Contudo, isso não parece ter demovido o Poder Executivo de liquidar com a dedução em dobro das despesas com o PAT, pois agora retorna à carga valendo-se do Decreto nº 10.854, ato normativo que regulamenta diversas disposições voltadas à legislação trabalhista, todas elas fruto de alterações que se produziram, recentemente, na Consolidação das Leis do Trabalho (CLT).

Os programas de alimentação ao trabalhador também foram objeto desse decreto, sob dois diferentes aspectos: 1) artigo 178, o qual determina que a parcela paga in natura pela pessoa jurídica beneficiária, no âmbito do PAT, ou disponibilizada na forma de instrumentos de pagamento, não tem natureza salarial, não se incorpora à remuneração para quaisquer efeitos e não constitui base de incidência do FGTS, excetuada a hipótese de pagamento em dinheiro; e 2) artigo 186, o qual limita a dedução em dobro dos gastos com tais programas apenas em relação aos valores despendidos para os trabalhadores que recebam até cinco salários mínimos, podendo, entretanto, abarcar a totalidade dos trabalhadores da empresa beneficiária, desde que o benefício se consubstancie em serviço próprio de preparo de refeições ou de distribuição de alimentos por meio de entidades fornecedoras de alimentação coletiva, tudo limitado à parcela do benefício que corresponder ao valor de, no máximo, um salário-mínimo.

Como se observa, o artigo 178 põe termo, no âmbito do Poder Executivo, a um longo contencioso administrativo e judicial sobre o tema, afastando qualquer tentativa de cobrança de encargos trabalhistas ou previdenciários sobre o PAT. De sua vez, o artigo 186 inicia nova polêmica que, certamente, será judicializada, pois contraria frontalmente a Lei nº 6.321 sob diversos aspectos. E aqui se tem um primeiro comentário objetivo: a derrota sofrida no Congresso Nacional não impressionou o Poder Executivo, que segue, não se sabe por qual razão, em sua batalha para reduzir ou eliminar a vantagem tributária que as empresas detêm, por vias indiretas, inclusive por caminhos que o próprio Poder Judiciário já vetou, como se verá.

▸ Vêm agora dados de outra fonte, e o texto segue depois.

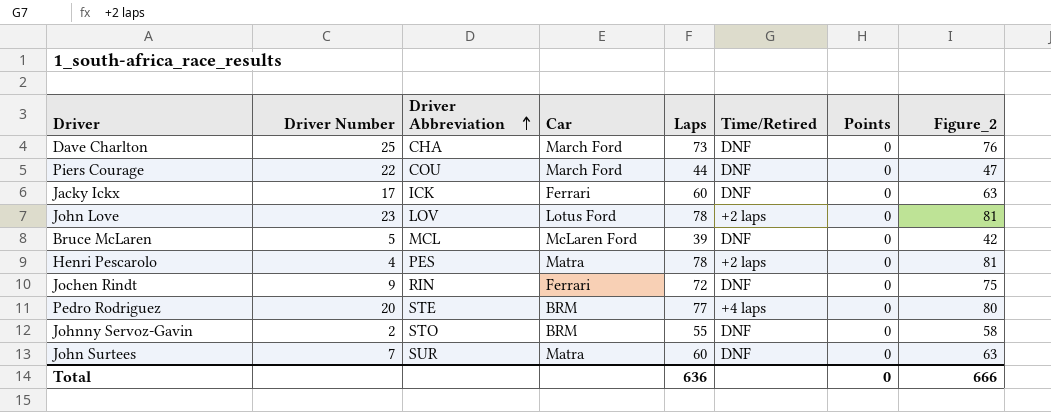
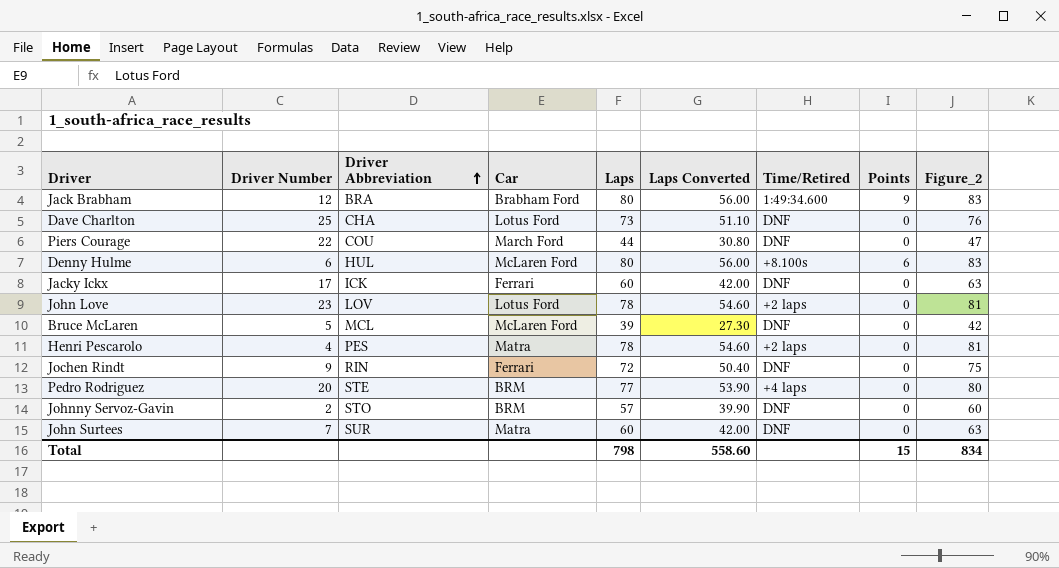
column Laps Converted | formula: none -> [Laps] * 0.7
row Jack Brabham: none -> 12 | BRA | Brabham Ford | 80 | 56.00 | 1:49:34.600 | 9 | 83
Dave Charlton | Car: March Ford -> Lotus Ford
row Denny Hulme: none -> 6 | HUL | McLaren Ford | 80 | 56.00 | +8.100s | 6 | 83
Johnny Servoz-Gavin | Laps: 55 -> 57
Johnny Servoz-Gavin | Figure_2: 58 -> 60
Total | Laps: 636 -> 798
Total | Points: 0 -> 15
Total | Figure_2: 666 -> 834

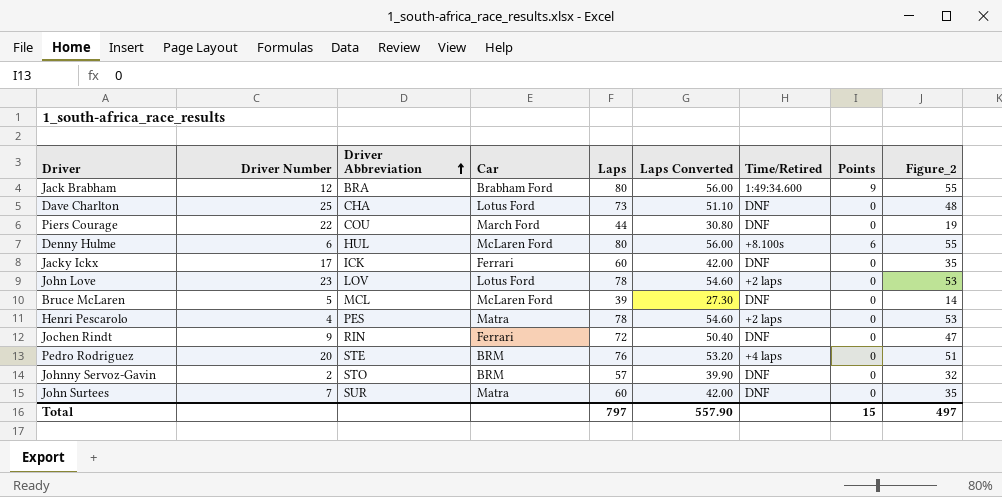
column Figure_2 | formula: [Laps] + 3 -> [Laps] - 25
Pedro Rodriguez | Laps: 77 -> 76
Pedro Rodriguez | Laps Converted: 53.90 -> 53.20
Total | Laps: 798 -> 797
Total | Laps Converted: 558.60 -> 557.90
Total | Figure_2: 834 -> 497

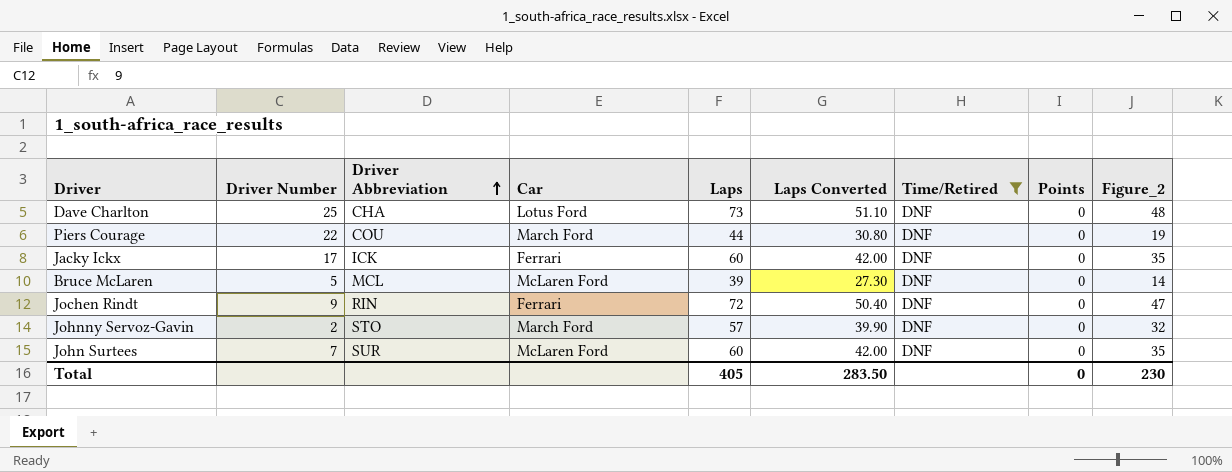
filter: none -> Time/Retired = DNF
Johnny Servoz-Gavin | Car: BRM -> March Ford
John Surtees | Car: Matra -> McLaren Ford
Total | Laps: 797 -> 405
Total | Laps Converted: 557.90 -> 283.50
Total | Points: 15 -> 0
Total | Figure_2: 497 -> 230

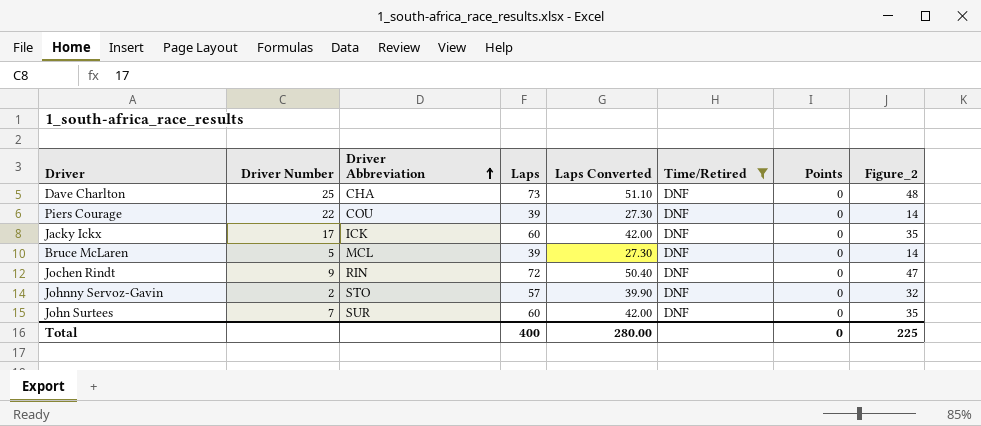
column Car | position: 4 -> none
Piers Courage | Laps: 44 -> 39
Piers Courage | Laps Converted: 30.80 -> 27.30
Piers Courage | Figure_2: 19 -> 14
Total | Laps: 405 -> 400
Total | Laps Converted: 283.50 -> 280.00
Total | Figure_2: 230 -> 225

À época da introdução do PAT, algumas empresas, em caráter inovador, mantinham restaurantes, em suas dependências, voltados a fornecer refeições a seus empregados, benefício esse que podia ter seus custos compartilhados, ou não, com os beneficiários, operando esse compartilhamento como verdadeira "subvenção" do empregador ao empregado. Com isso, permitia-se oferecer alimentação de maior qualidade aos empregados, bem como evitar que eles tivessem de se deslocar em busca de refeição, ou, ainda, trazer os alimentos de casa, muitas vezes em condições menos adequadas.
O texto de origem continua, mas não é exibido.